- Born: October 6, 1983 (age 41) Houston, Texas, U.S.
- Education: Bachelor's degree in Economics, University of Texas at Austin (2006)
- Occupation: Actor
- Known for: his role as Lt. Andy Chung in the TV series, The Last Ship

= Andy T. Tran =

American actor

Andy T. Tran (born October 6, 1983) is an American actor. He is best known for his role as Lt. Andy Chung in the TNT series, The Last Ship, executive-produced by Michael Bay.

== Career ==
Tran graduated from the University of Texas at Austin in 2006 with a Bachelor's degree in Economics, minoring in Mathematics.
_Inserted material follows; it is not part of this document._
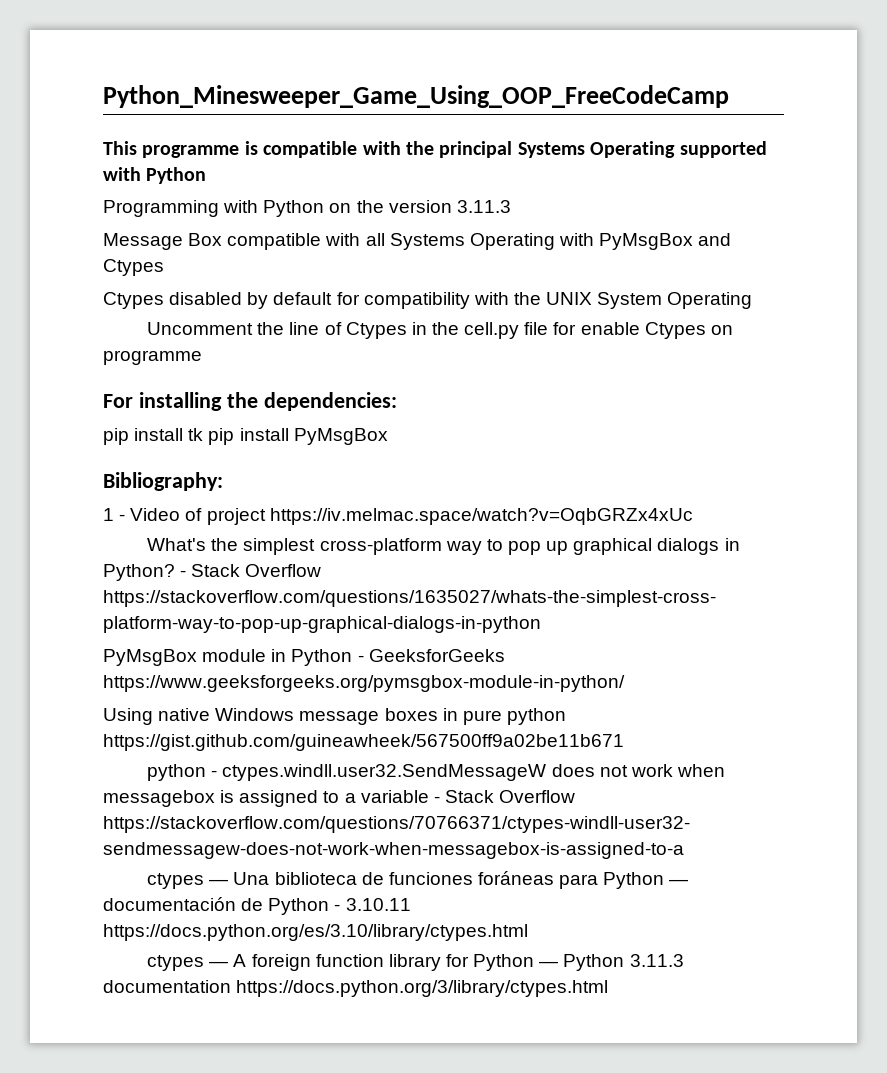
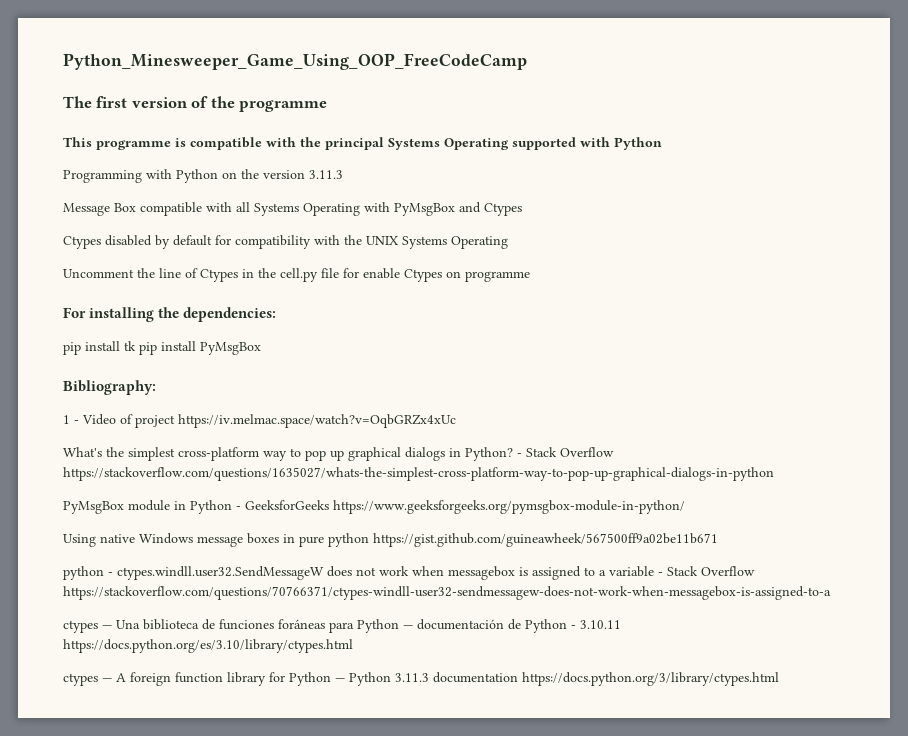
+ The first version of the programme
- Ctypes disabled by default for compatibility with the UNIX System Operating
+ Ctypes disabled by default for compatibility with the UNIX Systems Operating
While in school, he wrote, acted, and directed award-winning comedy shows in university-wide talent competitions that led him to become a sketch player for multiple comedy troupes in Austin, TX from 2007 to 2009. He then segued into film acting, making his television debut in NBC Chase, Season 1, Episode 11 - "Betrayed". Tran has since appeared in FOX Bones, CBS NCIS: Los Angeles, CBS CSI: NY, Nickelodeon Big Time Rush, and ABC Reckless. He has also starred in award-winning films such as Post-Racial and "Cabernet", in which Tran was also nominated best performer.